What I Learned at Work this Week: Recurring MySQL Syntax
I like writing SQL. Whether it’s Snowflake, Postgres, or MySQL (these are surely the only querying languages), it all just makes sense. I don’t have to worry about classes or interfaces, asynchronous or parallel functions; I just have to try and write a simple, efficient query. Piece of cake.
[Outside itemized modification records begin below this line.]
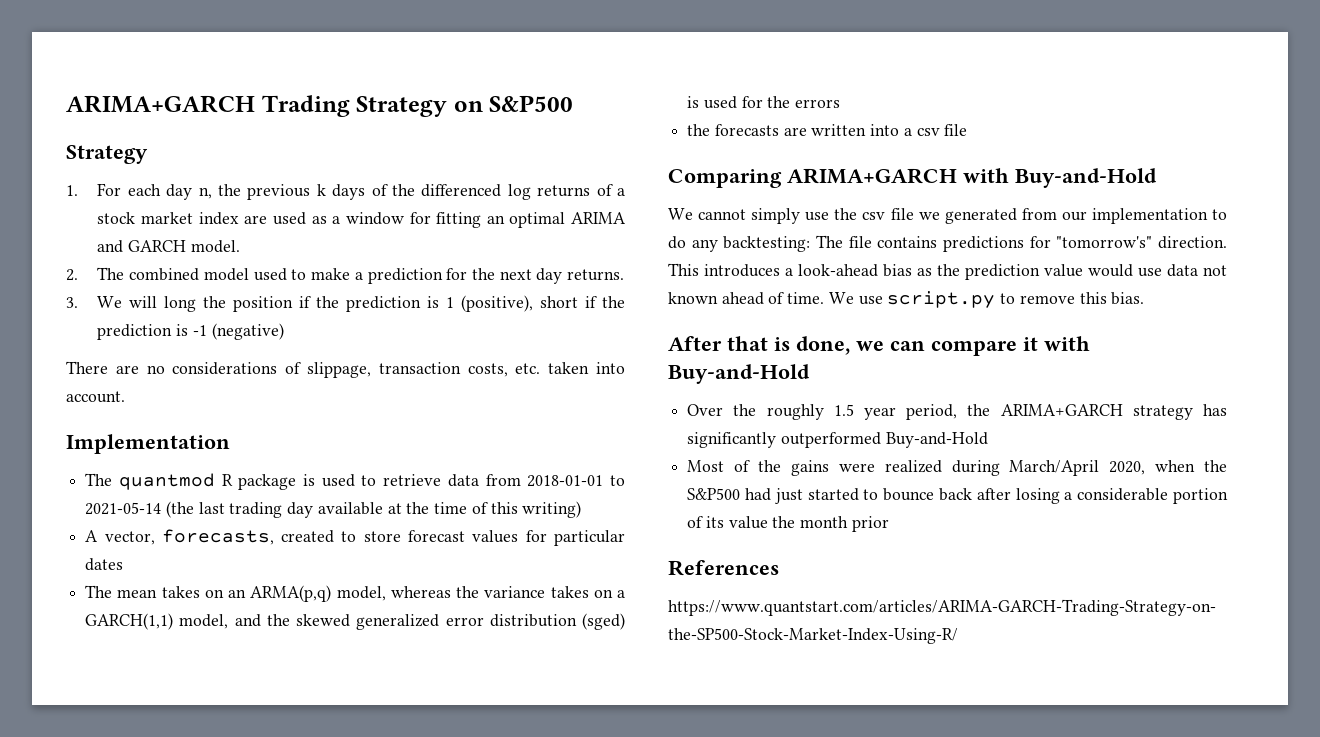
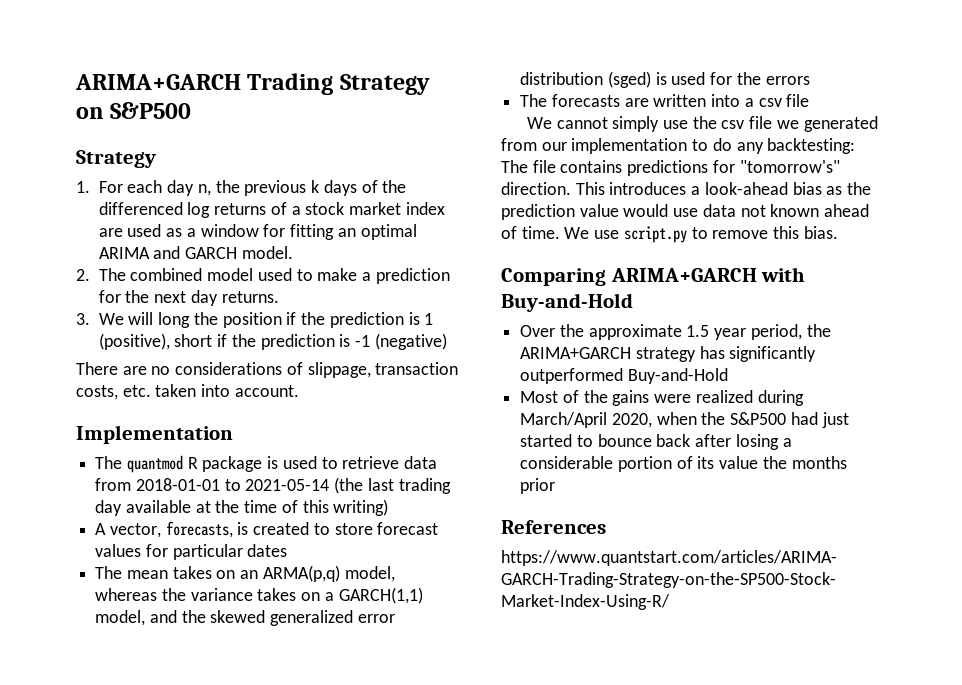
(274, 537) none -> [237,522,249,535] is
[687,124,711,136] the -> [520,94,548,107] The
[668,168,1157,188] // Comparing ARIMA+GARCH with Buy-and-Hold -> (810, 100) none
[668,336,1038,356] After that is done, we can compare it -> [501,268,757,286] Comparing ARIMA+GARCH
[766,404,824,420] roughly -> [588,324,682,340] approximate
[800,516,849,528] month -> [791,456,847,469] months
Of course I realize that everything I dread about coding exists in query languages as well, or at least would need to be implemented in a service that ultimately makes a query, and this week I experienced it firsthand. A teammate of mine write a MySQL PR with a lot of functions that I’ve never seen before. I approved it, and it worked, but to make sure I really understand it, I’m going to try and repeat what he taught me.
The Goal
My team maintains a DB table with a metadata
json column. That column is parsed by a Java service, which looks for certain keys and executes different logic based on their values. For example, there might be a key called “accountId” which we use to determine what to append to an API endpoint before sending a message.
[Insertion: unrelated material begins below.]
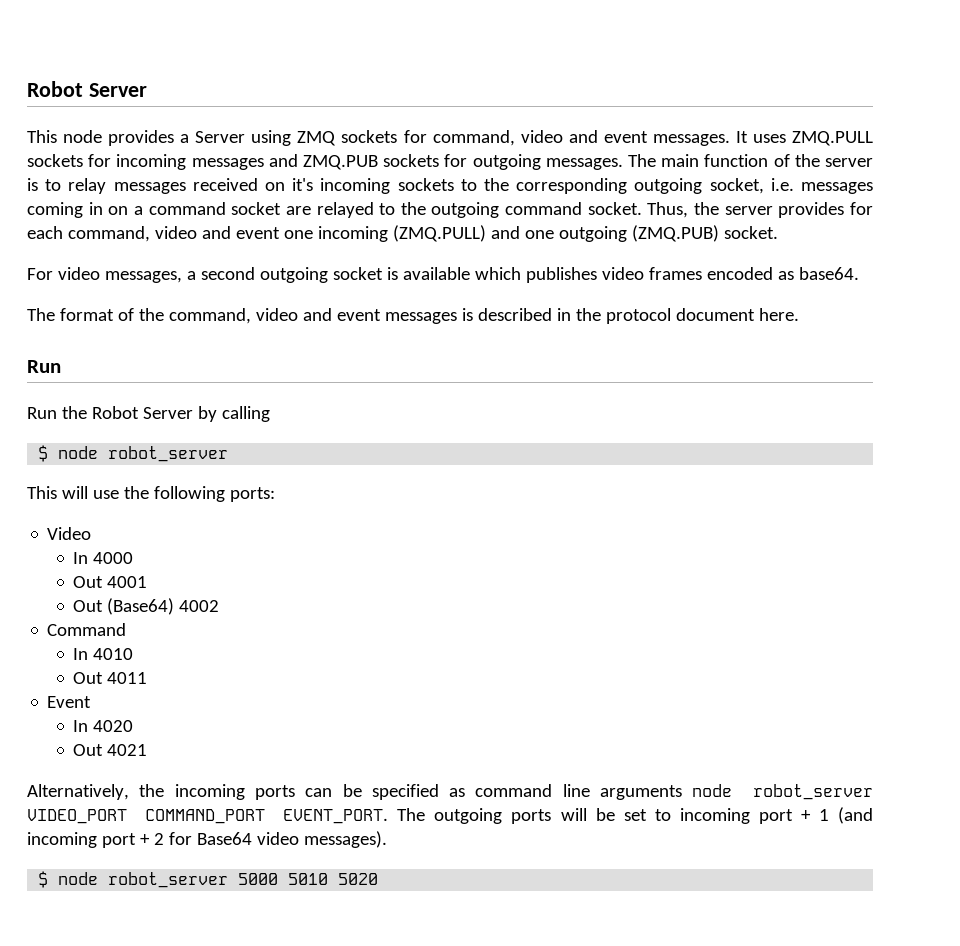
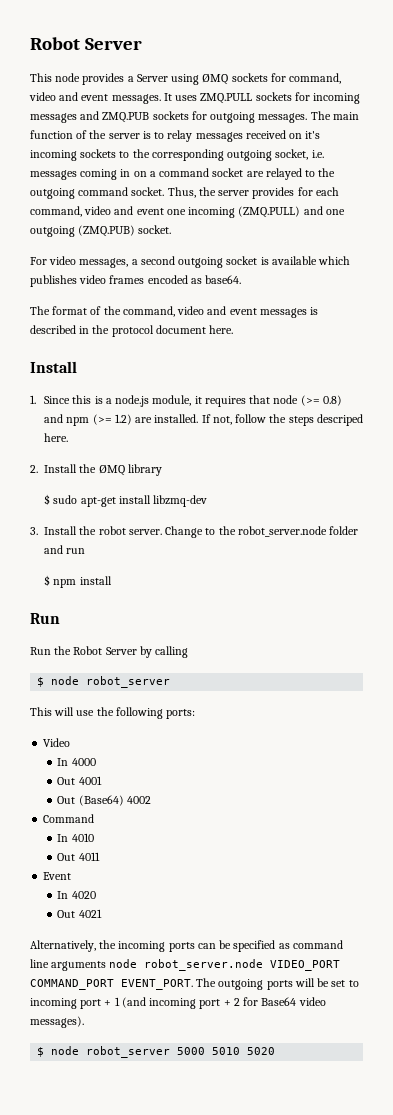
[297,131,337,146] ZMQ -> [202,73,229,85] ØMQ
(799, 314) none -> [30,361,77,373] [30,395,342,407] [44,414,363,426] [44,433,69,442] [30,464,162,476] [44,494,208,507] [30,526,359,538] [44,545,86,554] [44,575,112,588] // Install // 1. Since this is a node.js module, it requires that node (>= 0.8) and npm (>= 1.2) are installed. If not, follow the steps descriped here. // 2. Install the ØMQ library // $ sudo apt-get install libzmq-dev // 3. Install the robot server. Change to the robot_server.node folder and run // $ npm install
[753,784,873,800] robot_server -> [144,959,264,971] robot_server.node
In this case, my teammate was trying to standardize the metadata to eliminate a redundant use case. We had two different pieces of logic that did the same thing, but one of them looked for a value called source
and the other called list
. It would be an obvious improvement to get rid of one of them, but then half of our metadata rows wouldn’t be properly processed. So, in addition to deleting logic that references “list,” we wanted to replace the metadata keys that said “list” with “source.”
A stored procedure
As usual, I’ll recreate a simplified version of the code that doesn’t give away all the details of our schema. To start:
DROP PROCEDURE IF EXISTS restructure_metadata;
DELIMITER $$
CREATE PROCEDURE restructure_metadata()
BEGIN
We’re about to create a new stored procedure, which is like a SQL function. We define it so that we can call it multiple times or in different circumstances, like if we want to pass an argument. Or procedure must be named and, if we try to define something that already exists, we’ll get an error. So we start with DROP PROCEDURE IF EXISTS
just to give us a clean slate.
Next, we define a delimiter. In MySQL, the standard delimiter is a semicolon, ;
. This character acts as the break between statements, but this can cause a problem if we’re using SQL to define SQL. If there’s one delimiter, how can we determine what’s part of the stored procedure and what’s part of the code surrounding it? So we create a new delimiter that we’re going to use to help close things out when we’re done defining the procedure.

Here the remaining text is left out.